RGD-decorated PLGA nanoparticles improved effectiveness and safety of cisplatin for lung cancer therapy
(Elsevier B.V., 2023) Bhavna Yadav; Mahima Chauhan; Saurabh Shekhar; Abhitinder Kumar; Abhishesh Kumar Mehata; Amit Kumar Nayak; Rohit Dutt; Vandana Garg; Vikas Kailashiya; Madaswamy S. Muthu; Sonali; Rahul Pratap Singh
Upon extensive pharmaceutical and biomedical research to treat lung cancer indicates that lung cancer remains one of the deadliest diseases and the leading cause of death in men and women worldwide. Lung cancer remains untreated and has a high mortality rate due to the limited potential for effective treatment with existing therapies.
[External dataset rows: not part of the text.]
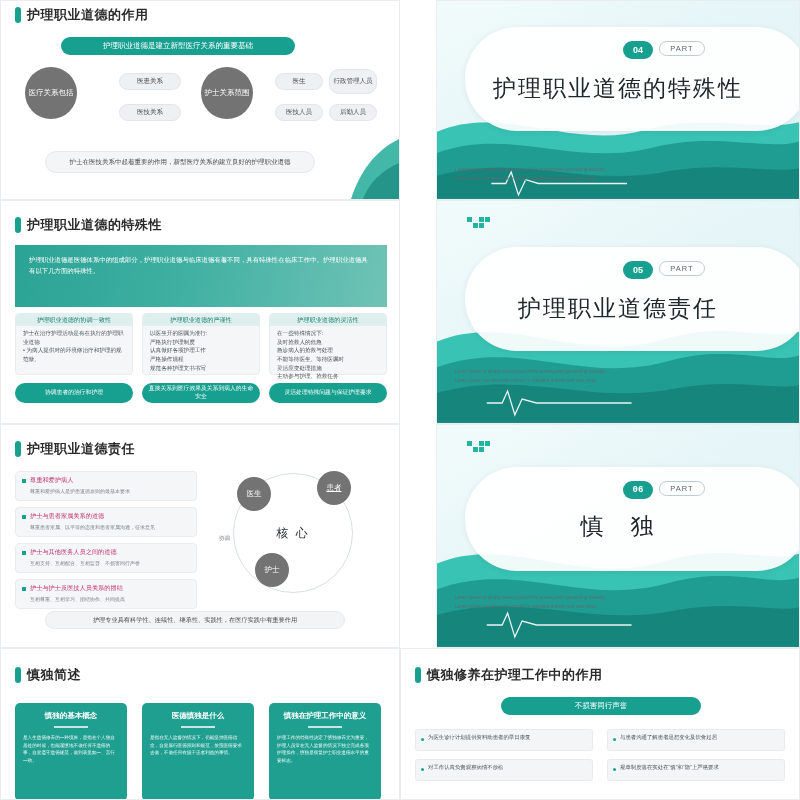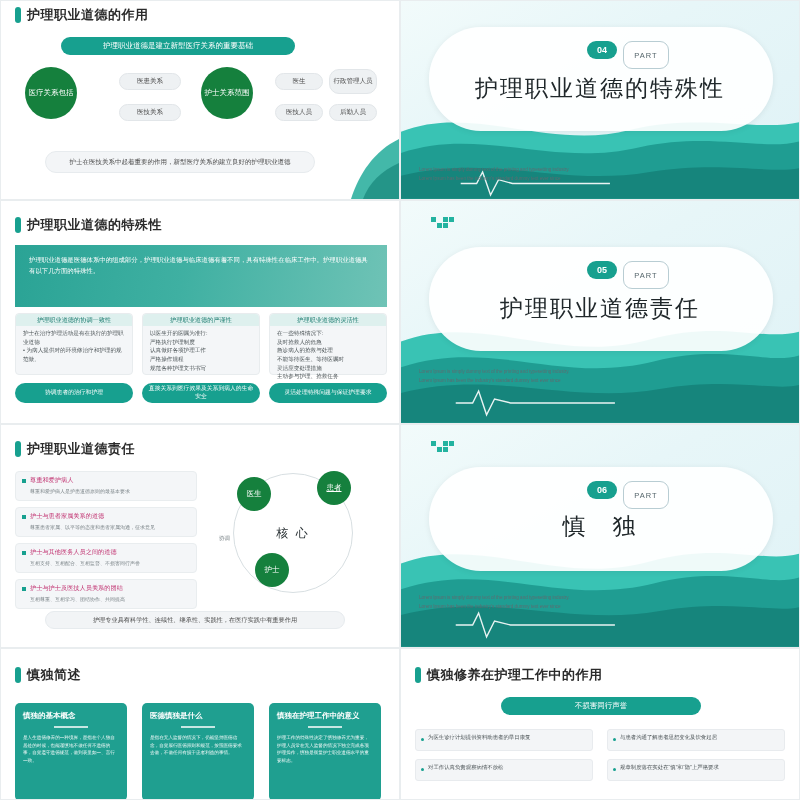--- a/index.html
+++ b/index.html
@@ -48,30 +48,31 @@
   .grey-pill {
     background: #eef1f3;
     color: #4a4a4a;
     border-radius: 10px;
     font-size: 6.5px;
     display: flex; align-items: center; justify-content: center;
     border: 1px solid #e2e6e9;
   }
   .circle-teal {
     border-radius: 50%;
-    background: #15803d;
+    background: #737373;
     color: #fff;
     display: flex; align-items: center; justify-content: center;
     text-align: center;
     font-size: 7.5px;
     line-height: 1.25;
   }
   
   .cover {
     background: linear-gradient(150deg,#f2fbfb 0%,#e7f6f8 40%,#dff2f6 100%);
+    margin-left: 36px;
   }
   .cover .wave {
     position: absolute; left: 0; bottom: 0; width: 100%; height: 58%;
   }
   .cover .rounded-card {
     position: absolute;
     left: 28px; top: 26px;
     width: 344px; height: 104px;
     background: rgba(255,255,255,0.92);
     border-radius: 52px;
@@ -82,21 +83,21 @@
     width: 30px; height: 18px;
     border-radius: 9px;
     background: #17a08f;
     color: #fff;
     font-size: 9px;
     display:flex; align-items:center; justify-content:center;
     font-weight: bold;
   }
   .cover .part-badge {
     position: absolute;
-    width: 46px; height: 28px;
+    width: 46px; height: 15px;
     border-radius: 9px;
     border: 1px solid #b9cdd3;
     color: #56666c;
     font-size: 7.5px;
     display:flex; align-items:center; justify-content:center;
     background: rgba(255,255,255,.8);
     letter-spacing: 1px;
   }
   .cover .cover-title {
     position: absolute;
@@ -172,21 +173,21 @@
     position:absolute; left:44px; top:186px; width:300px; height:18px;
     background:#f2f4f6; border-radius:9px; border:1px solid #e7ebee;
     display:flex; align-items:center; justify-content:center;
     font-size:6.2px; color:#4a4a4a;
   }
   
   .s4-card {
     position:absolute; top:54px; width:112px; height:98px;
     background:#1f9f90; border-radius:5px; color:#fff; padding:8px 8px 0;
   }
-  .s4-card .ct { font-size:7.5px; font-weight:bold; text-align:left; }
+  .s4-card .ct { font-size:7.5px; font-weight:bold; text-align:center; }
   .s4-card .cline { width:34px; height:2px; background:#fff; opacity:.75; margin:5px auto 6px; }
   .s4-card .cd { font-size:4.6px; line-height:1.65; opacity:.95; }
   
   .s5-pill {
     position:absolute; left:100px; top:48px; width:200px; height:18px;
     font-size:7.5px;
   }
   .s5-row {
     position:absolute; width:178px; height:22px;
     background:#f3f5f7; border:1px solid #e8ebee; border-radius:3px;
@@ -344,21 +345,21 @@
         <i></i>
         <i class="off"></i>
     </div>
     <svg class="wave" viewBox="0 0 400 130" preserveAspectRatio="none">
       <path d="M0,46 C80,16 160,70 250,44 C320,24 365,46 400,36 L400,130 L0,130 Z" fill="#2fc0b0" opacity="0.95"></path>
       <path d="M0,72 C90,42 160,90 255,66 C325,48 370,70 400,60 L400,130 L0,130 Z" fill="#1f9d92"></path>
       <path d="M0,98 C95,74 170,110 260,94 C330,82 375,96 400,90 L400,130 L0,130 Z" fill="#16857c"></path>
       <polyline points="55,108 72,108 78,96 86,120 94,104 110,108 215,108" fill="none" stroke="#ffffff" stroke-width="1.4" opacity="0.9"></polyline>
     </svg>
     <div class="rounded-card" style="top:42px;"></div>
-    <div class="num-badge" style="left:186px; top:56px;">06</div>
+    <div class="num-badge" style="left:186px; top:56px;font-family:Liberation Mono, monospace;">06</div>
     <div class="part-badge" style="left:222px; top:56px;">PART</div>
     <div class="cover-title" style="top:86px;">慎　独</div>
     <div class="cover-sub" style="bottom:36px; white-space:pre-line;">Lorem Ipsum is simply dummy text of the printing and typesetting industry.
 Lorem Ipsum has been the industry's standard dummy text ever since</div>
   </div>
 
   <div class="slide">
     <div class="accent-bar" style="left:14px; top:18px;"></div>
     <div class="sec-title" style="left:26px; top:17px;">慎独简述</div>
This highlights the urgent need to develop an effective, precise and sustainable solutions to treat lung cancer. In this study, we developed RGD receptor-targeted PLGA nanoparticles for the controlled and targeted co-delivery of cisplatin (CDDP) and upconversion nanoparticles (UCNP) in lung cancer therapy. Pluronic F127-RGD conjugate was synthesized by carbodiimide chemistry method and the conjugation was confirmed by FTIR and 1HNMR spectroscopy techniques. PLGA nanoparticles were developed by the double emulsification method, then the surface of the prepared nanoparticles was decorated with Pluronic F127-RGD conjugate. The prepared formulations were characterized for their particle size, polydispersity index, zeta potential, surface morphology, drug encapsulation efficiency, and in vitro drug release and haemolysis studies. Pharmacokinetic studies and safety parameters in BAL fluid were assessed in rats. Histopathology of rat lung tissue was performed. The obtained results of particle sizes of the nanoparticle formulations were found 100–200 nm, indicating the homogeneity of dispersed colloidal nanoparticles formulations. Transmission Electron Microscopy (TEM) revealed the spherical shape of the prepared nanoparticles. The drug encapsulation efficiency of PLGA nanoparticles was found to range from 60% to 80% with different nanoparticles counterparts. RGD receptor-targeted PLGA nanoparticles showed controlled drug release for up to 72 h. Further, RGD receptor-targeted PLGA nanoparticles achieved higher cytotoxicity in compared to CFT, CFT, and Ciszest-50 (marketed CDDP injection). The pharmacokinetic study revealed that RGD receptor-targeted PLGA nanoparticles were 4.6-fold more effective than Ciszest-50. Furthermore, RGD receptor-targeted PLGA nanoparticles exhibited negligible damage to lung tissue, low systemic toxicity, and high biocompatible and safety in lung tissue. The results of RGD receptor-targeted PLGA nanoparticles indicated that it is a promising anticancer system that could further exploited as a potent therapeutic approach for lung cancer. © 2023 Elsevier B.V.